EspañolDonald Trump won and now most media outlets have dismissed the victory as if a mysterious and invisible hand acted with divine intervention.
The truth is that both the public and the press seem to have been absent in a campaign that was lost by Hillary Clinton and announced as such months ago. The clues were always there in plain sight, but for cheap progressive fanaticism or, in this particular case, simple hatred, nobody wanted to admit it.
Donald Trump is the winner of a race that Clinton lost, and this is something that must be understood in its entirety: The victory of the “xenophobic sexist” is the result of the resounding failure of a manipulator with few scruples.
Clinton was grasping at straws by the end, needing help not from one, but from two Obamas, and from any actor who has enjoyed some popularity in his life. Hillary is not Michelle and they both know it. And Barack, with all his faults, is not Hillary. She’s not even Bill.

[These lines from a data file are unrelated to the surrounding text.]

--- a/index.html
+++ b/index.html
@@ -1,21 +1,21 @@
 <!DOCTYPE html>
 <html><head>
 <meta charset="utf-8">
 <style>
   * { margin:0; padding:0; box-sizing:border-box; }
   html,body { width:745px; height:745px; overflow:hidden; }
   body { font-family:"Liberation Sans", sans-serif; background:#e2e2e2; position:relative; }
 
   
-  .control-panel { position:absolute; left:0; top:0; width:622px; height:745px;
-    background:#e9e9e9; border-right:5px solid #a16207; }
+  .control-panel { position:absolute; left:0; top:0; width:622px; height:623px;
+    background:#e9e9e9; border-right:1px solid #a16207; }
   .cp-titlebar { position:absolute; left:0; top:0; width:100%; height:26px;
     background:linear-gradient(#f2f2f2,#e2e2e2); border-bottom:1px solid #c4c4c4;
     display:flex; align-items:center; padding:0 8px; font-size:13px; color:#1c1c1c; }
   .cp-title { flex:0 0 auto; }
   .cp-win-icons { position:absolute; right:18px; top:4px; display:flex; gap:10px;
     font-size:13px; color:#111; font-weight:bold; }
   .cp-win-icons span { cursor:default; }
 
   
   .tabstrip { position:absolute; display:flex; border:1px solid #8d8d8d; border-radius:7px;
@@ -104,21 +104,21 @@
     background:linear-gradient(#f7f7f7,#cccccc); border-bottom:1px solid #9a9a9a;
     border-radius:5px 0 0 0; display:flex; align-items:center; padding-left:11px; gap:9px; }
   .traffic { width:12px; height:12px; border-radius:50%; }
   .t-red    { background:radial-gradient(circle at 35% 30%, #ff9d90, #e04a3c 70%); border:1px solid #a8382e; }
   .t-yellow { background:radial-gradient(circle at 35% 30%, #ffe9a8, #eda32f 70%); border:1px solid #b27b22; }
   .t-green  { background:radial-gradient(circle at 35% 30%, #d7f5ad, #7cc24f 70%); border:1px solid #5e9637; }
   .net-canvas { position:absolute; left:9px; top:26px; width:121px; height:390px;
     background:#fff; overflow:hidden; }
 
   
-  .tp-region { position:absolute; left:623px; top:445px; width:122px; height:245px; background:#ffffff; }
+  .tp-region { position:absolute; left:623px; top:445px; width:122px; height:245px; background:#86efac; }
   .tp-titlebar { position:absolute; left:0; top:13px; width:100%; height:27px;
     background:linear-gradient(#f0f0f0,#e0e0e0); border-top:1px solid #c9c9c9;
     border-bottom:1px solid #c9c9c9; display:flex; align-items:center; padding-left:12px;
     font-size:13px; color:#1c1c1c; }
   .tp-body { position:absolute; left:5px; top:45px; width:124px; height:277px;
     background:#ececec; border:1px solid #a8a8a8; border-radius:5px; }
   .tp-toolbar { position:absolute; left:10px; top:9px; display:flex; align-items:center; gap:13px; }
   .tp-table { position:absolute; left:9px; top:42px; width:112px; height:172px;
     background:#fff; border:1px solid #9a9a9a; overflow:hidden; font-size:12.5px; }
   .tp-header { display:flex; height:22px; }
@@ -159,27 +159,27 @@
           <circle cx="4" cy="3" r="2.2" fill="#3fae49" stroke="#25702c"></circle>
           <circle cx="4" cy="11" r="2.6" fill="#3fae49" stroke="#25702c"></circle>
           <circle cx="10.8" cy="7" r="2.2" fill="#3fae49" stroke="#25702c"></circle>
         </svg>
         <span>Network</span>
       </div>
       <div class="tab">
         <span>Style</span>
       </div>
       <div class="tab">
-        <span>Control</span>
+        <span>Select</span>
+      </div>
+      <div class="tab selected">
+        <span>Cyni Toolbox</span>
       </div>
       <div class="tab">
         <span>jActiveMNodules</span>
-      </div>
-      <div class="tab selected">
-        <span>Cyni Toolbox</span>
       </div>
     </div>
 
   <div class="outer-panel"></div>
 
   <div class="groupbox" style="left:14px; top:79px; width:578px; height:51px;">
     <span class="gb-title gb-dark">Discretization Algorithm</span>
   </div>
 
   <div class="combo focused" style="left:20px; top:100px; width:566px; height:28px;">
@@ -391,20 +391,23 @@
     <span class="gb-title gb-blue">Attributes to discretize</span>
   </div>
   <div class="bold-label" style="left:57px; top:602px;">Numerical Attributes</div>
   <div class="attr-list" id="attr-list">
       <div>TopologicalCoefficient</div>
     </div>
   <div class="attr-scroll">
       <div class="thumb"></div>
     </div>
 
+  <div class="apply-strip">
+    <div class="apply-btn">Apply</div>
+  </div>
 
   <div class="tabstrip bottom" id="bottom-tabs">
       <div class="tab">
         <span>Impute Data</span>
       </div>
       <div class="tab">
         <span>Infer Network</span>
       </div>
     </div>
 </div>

Beyond her contradictions, beyond being investigated by the FBI, beyond the complicity of half of Wall Street, beyond Libya, beyond e-mails, Hillary Rodham Clinton has the charisma of a rusted spoon, and she knows it.
She dedicated a good percentage of tweets and Facebook posts to ranting against Trump, to the point of becoming everything that she claimed to dislike about the Republican candidate (aggressiveness and violence) and made little reference to what she intended to do in the event of winning office.

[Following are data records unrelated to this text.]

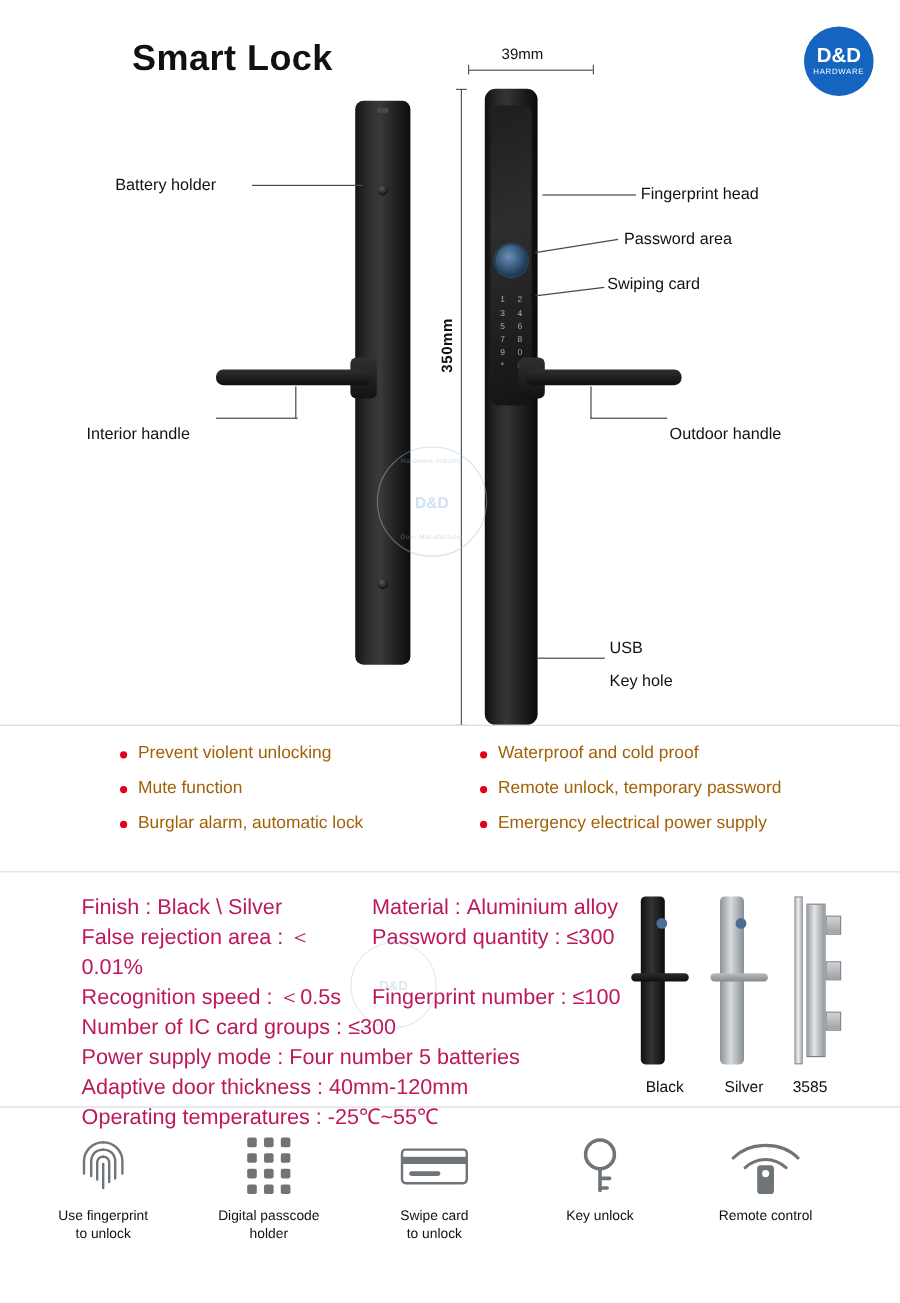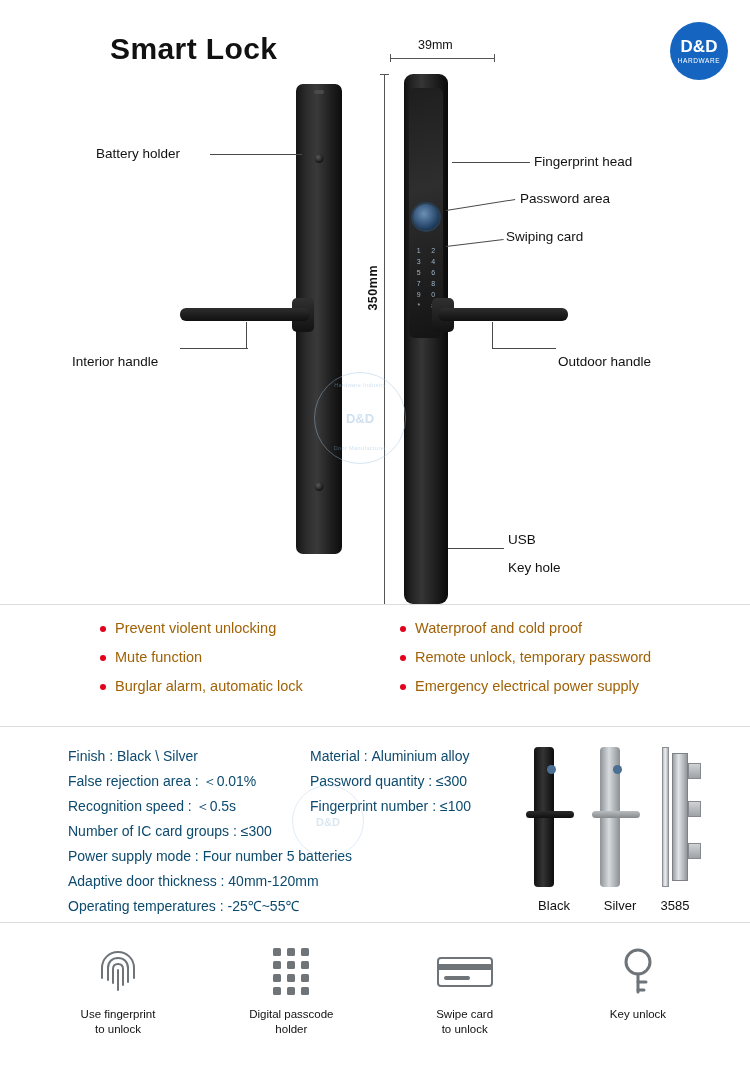--- a/index.html
+++ b/index.html
@@ -161,21 +161,21 @@
     width: 6px; height: 6px; border-radius: 50%;
     background: #e2001a; margin: 6px 9px 0 0; flex: 0 0 auto;
   }
 
   .hr { position:absolute; left:0; width:750px; height:1px; background:#dcdcdc; }
 
   
   .specs { position: absolute; left: 0; top: 730px; width: 750px; height: 190px; }
   .spec-text {
     position: absolute; left: 68px; top: 14px; width: 470px;
-    color: #0c4a6e; font-size: 14px; line-height: 25px;
+    color: #be185d; font-size: 18px; line-height: 25px;
   }
   .spec-row { display: flex; }
   .spec-col-a { width: 242px; }
   .spec-col-b { flex: 1; }
 
   .variants {
     position: absolute; right: 28px; top: 8px; width: 196px; height: 175px;
   }
   .variant { position: absolute; bottom: 26px; }
   .variant-cap {
@@ -207,21 +207,21 @@
     border: 1px solid #8b8f93;
   }
   .mortise-bolt {
     position:absolute; left: 30px; width: 13px; height: 16px;
     background: linear-gradient(180deg,#cfd3d6,#9ea2a6);
     border: 1px solid #85898d;
   }
 
   
   .icons { position: absolute; left: 0; top: 925px; width: 750px; height: 160px; }
-  .icon-row { display: flex; justify-content: space-between; padding: 16px 58px 0 64px; }
+  .icon-row { display: flex; justify-content: space-between; padding: 16px 58px 0 32px; }
   .icon-cell { width: 108px; text-align: center; }
   .icon-art { height: 62px; display:flex; align-items:center; justify-content:center; }
   .icon-cap { font-size: 11.5px; line-height: 15px; color: #111; margin-top: 4px; }
 </style>
 </head>
 <body>
 
 <div class="title">Smart Lock</div>
 
 <div class="brand">
@@ -494,16 +494,30 @@
           <path d="M20 36h8"></path>
           <path d="M20 44h6"></path>
         </svg>
       </div>
       <div class="icon-cap">
         <div>Key unlock</div>
         <div></div>
       </div>
     </div>
 
+    <div class="icon-cell">
+      <div class="icon-art">
+        <svg width="62" height="50" viewBox="0 0 62 50" fill="none">
+          <path d="M4 18c14-14 40-14 54 0" stroke="#6f7479" stroke-width="2.6" stroke-linecap="round"></path>
+          <path d="M14 26c10-9 24-9 34 0" stroke="#6f7479" stroke-width="2.6" stroke-linecap="round"></path>
+          <rect x="24" y="24" width="14" height="24" rx="3" fill="#6f7479"></rect>
+          <circle cx="31" cy="31" r="3" fill="#ffffff"></circle>
+        </svg>
+      </div>
+      <div class="icon-cap">
+        <div>Remote control</div>
+        <div></div>
+      </div>
+    </div>
 
 
   </div>
 </div>
 
 </body></html>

Robert de Niro appeared at some point on behalf of Clinton as part of her #VoteYourFuture campaign, telling the whole world how much he would like to hit Trump in the face. Many found it fun and ingenious, few were the ones who realized that the mythical actor sank to the level of the Republicans.
Not many were scandalized when the Democrat insulted what we now know is the majority of the American people, calling Trump’s voters “deplorable.”
And so, with all of the above, the media and polls still do not understand why Hillary Clinton is not celebrating a victory. Explanations border on the absurd. Time writer Charlotte Alter said on Twitter that people shouldn’t forget how much people hate women ( “never forget: people hate women).” But sexism was one of many possible explanations for a defeat, and the easiest, the most at hand.
Others have said Trump won by appealing to a society full of hatred and resentment, and this might actually be true: he won by understanding the anger of a people tired of political correctness in a society that does not allow anyone to think differently — in which inclusion is an obligation.
Trump’s victory is the defeat of the establishment, the status quo, cronyism with big banks. Political analysts failed to interpret the average American’s craving and are now amid a collective hysteria that isn’t cooperating at a time when unity is essential for a country. It is their surprise that surprises.